··· MATERIAL FOR THE TASK ···
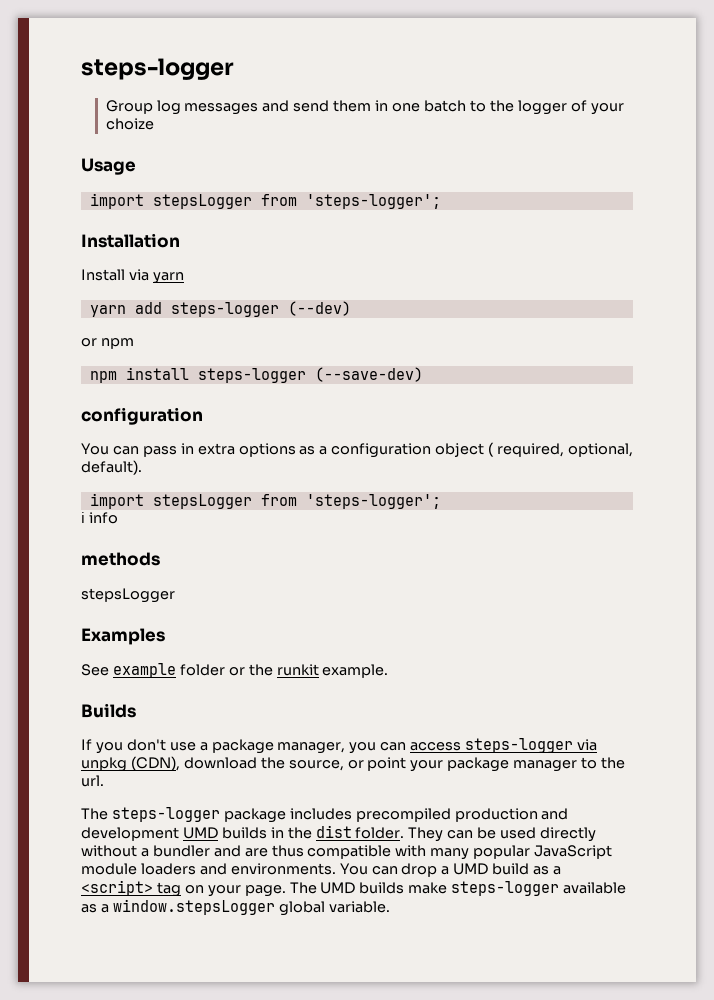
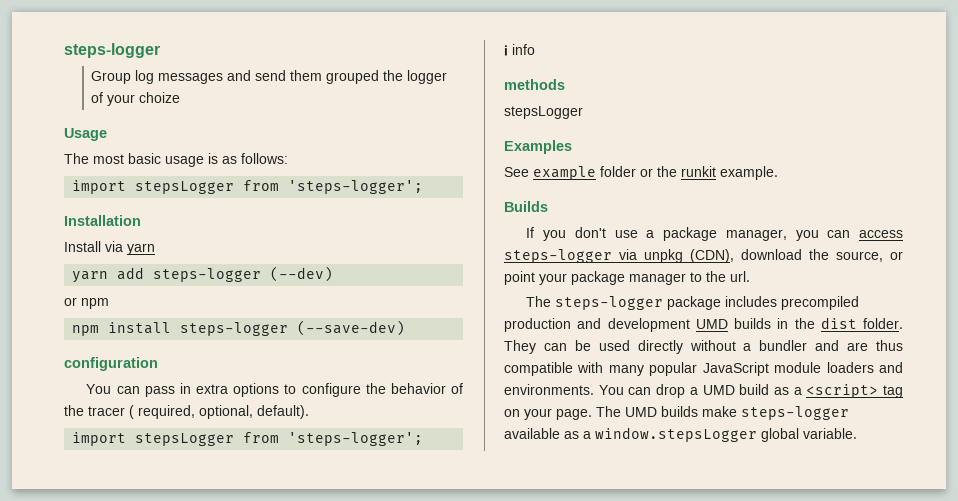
[375,100,486,112] in one batch to -> [326,70,380,84] grouped
(136, 166) none -> [64,153,288,167] // The most basic usage is as follows:
[299,443,485,458] as a configuration object -> [284,383,463,397] [64,405,125,416] to configure the behavior of the tracer

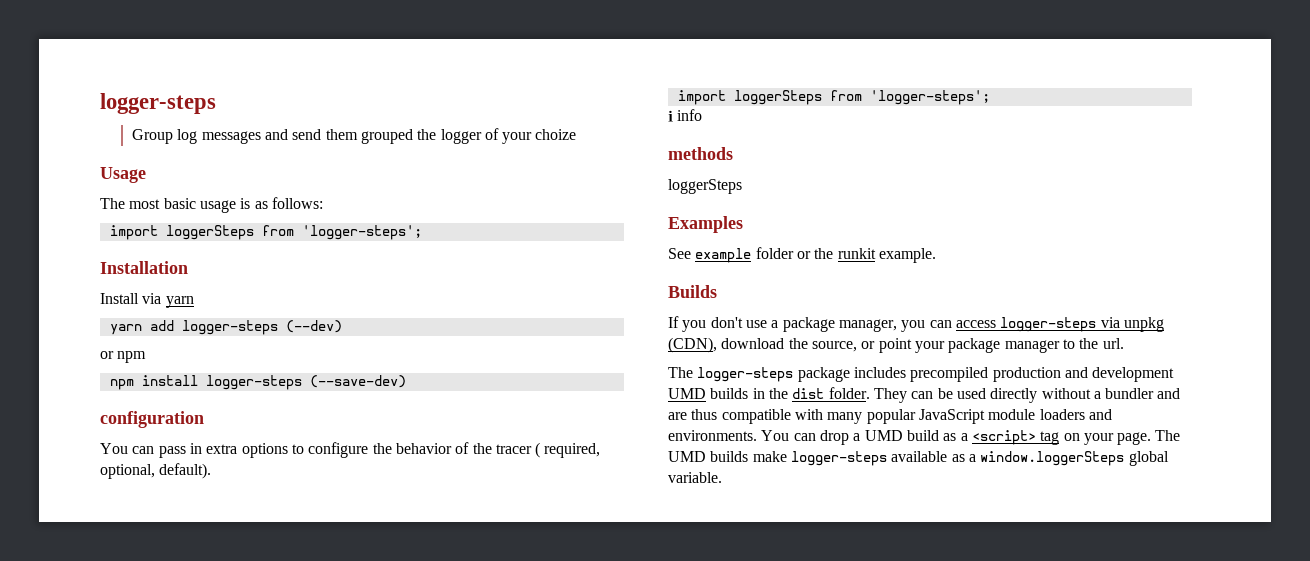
[64,43,160,58] steps-logger -> [100,93,216,114] logger-steps
[135,180,424,194] stepsLogger from 'steps-logger'; -> [165,225,422,240] loggerSteps from 'logger-steps';
[153,268,262,282] steps-logger -> [181,320,278,335] logger-steps
[180,322,289,336] steps-logger -> [205,375,302,390] logger-steps
[135,432,424,446] stepsLogger from 'steps-logger'; -> [733,90,990,105] loggerSteps from 'logger-steps';
[504,106,583,119] stepsLogger -> [668,179,742,194] loggerSteps
[504,249,612,263] steps-logger -> [1000,317,1097,332] logger-steps
[555,296,664,310] steps-logger -> [697,367,794,382] logger-steps
[741,406,849,420] steps-logger -> [790,451,887,466] logger-steps
[595,427,757,442] window.stepsLogger -> [980,451,1125,466] window.loggerSteps

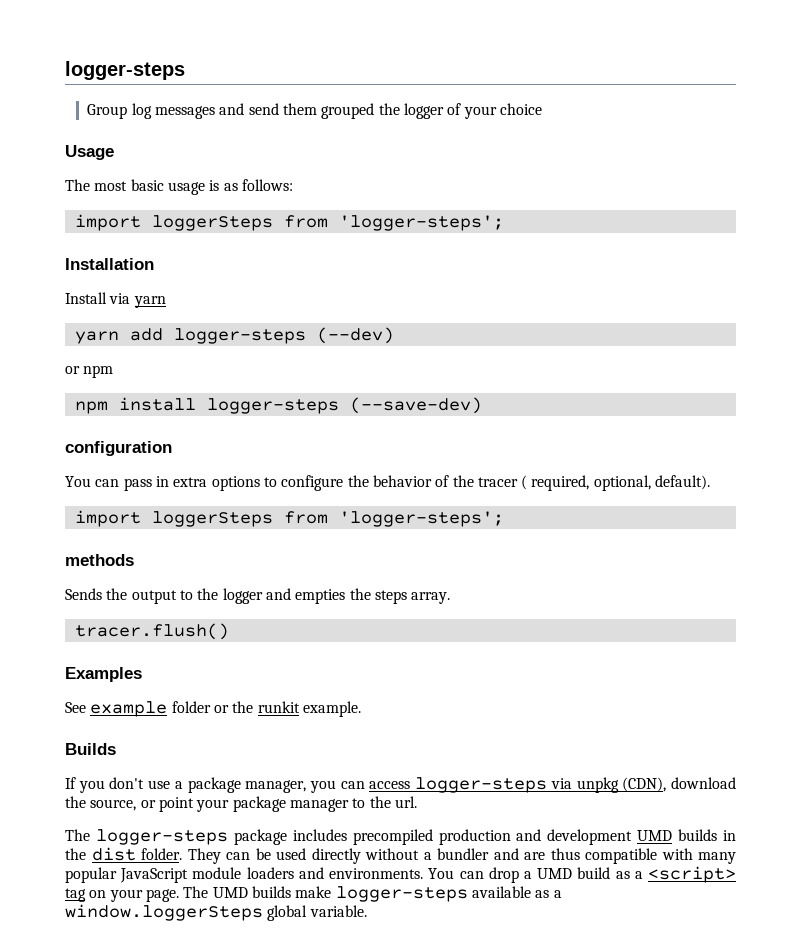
[535,129,577,140] choize -> [499,103,542,115] choice
[668,109,703,122] // ℹ info -> (504, 519) none
[668,179,742,194] loggerSteps -> [65,588,451,604] [74,623,229,640] Sends the output to the logger and empties the steps array. // tracer.flush()

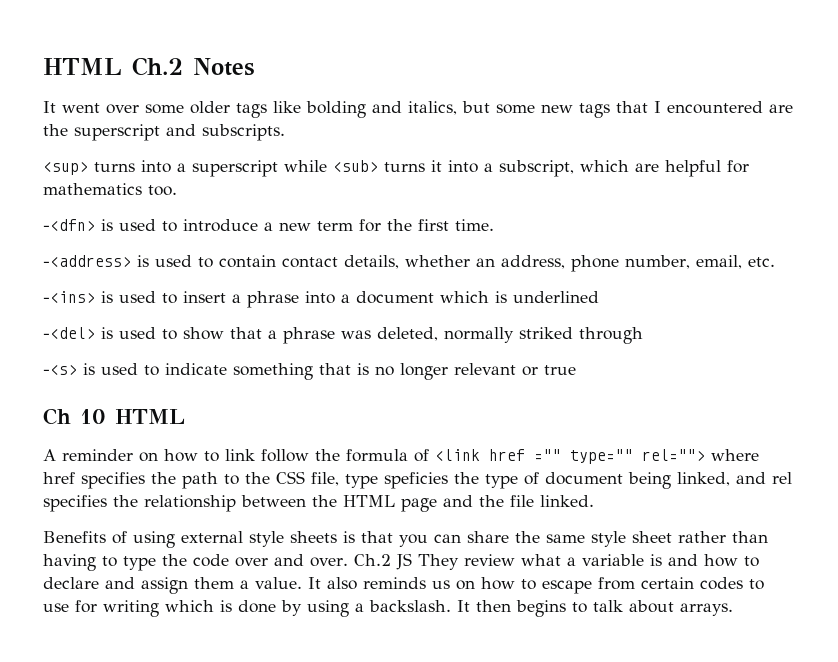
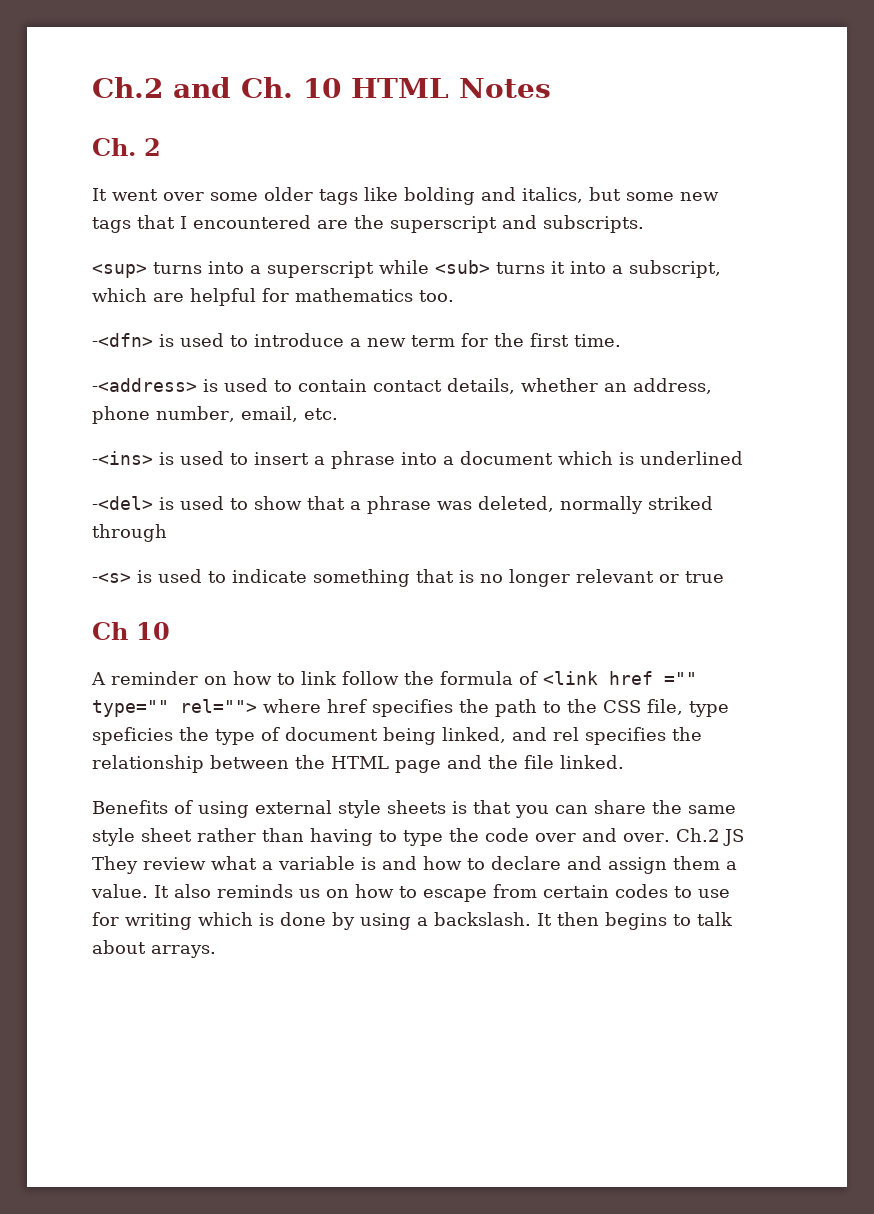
[43,57,183,76] HTML Ch.2 -> [92,77,449,98] Ch.2 and Ch. 10 HTML
(255, 67) none -> [92,138,161,156] // Ch. 2
[115,409,185,424] HTML -> (170, 631) none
···
A faithful copy of every entry is needed, omitting each image.

EXERCISE SOLUTION:
[375,100,486,112] in one batch to -> [326,70,380,84] grouped
(136, 166) none -> [64,153,288,167] // The most basic usage is as follows:
[299,443,485,458] as a configuration object -> [284,383,463,397] [64,405,125,416] to configure the behavior of the tracer

[64,43,160,58] steps-logger -> [100,93,216,114] logger-steps
[135,180,424,194] stepsLogger from 'steps-logger'; -> [165,225,422,240] loggerSteps from 'logger-steps';
[153,268,262,282] steps-logger -> [181,320,278,335] logger-steps
[180,322,289,336] steps-logger -> [205,375,302,390] logger-steps
[135,432,424,446] stepsLogger from 'steps-logger'; -> [733,90,990,105] loggerSteps from 'logger-steps';
[504,106,583,119] stepsLogger -> [668,179,742,194] loggerSteps
[504,249,612,263] steps-logger -> [1000,317,1097,332] logger-steps
[555,296,664,310] steps-logger -> [697,367,794,382] logger-steps
[741,406,849,420] steps-logger -> [790,451,887,466] logger-steps
[595,427,757,442] window.stepsLogger -> [980,451,1125,466] window.loggerSteps

[535,129,577,140] choize -> [499,103,542,115] choice
[668,109,703,122] // ℹ info -> (504, 519) none
[668,179,742,194] loggerSteps -> [65,588,451,604] [74,623,229,640] Sends the output to the logger and empties the steps array. // tracer.flush()

[43,57,183,76] HTML Ch.2 -> [92,77,449,98] Ch.2 and Ch. 10 HTML
(255, 67) none -> [92,138,161,156] // Ch. 2
[115,409,185,424] HTML -> (170, 631) none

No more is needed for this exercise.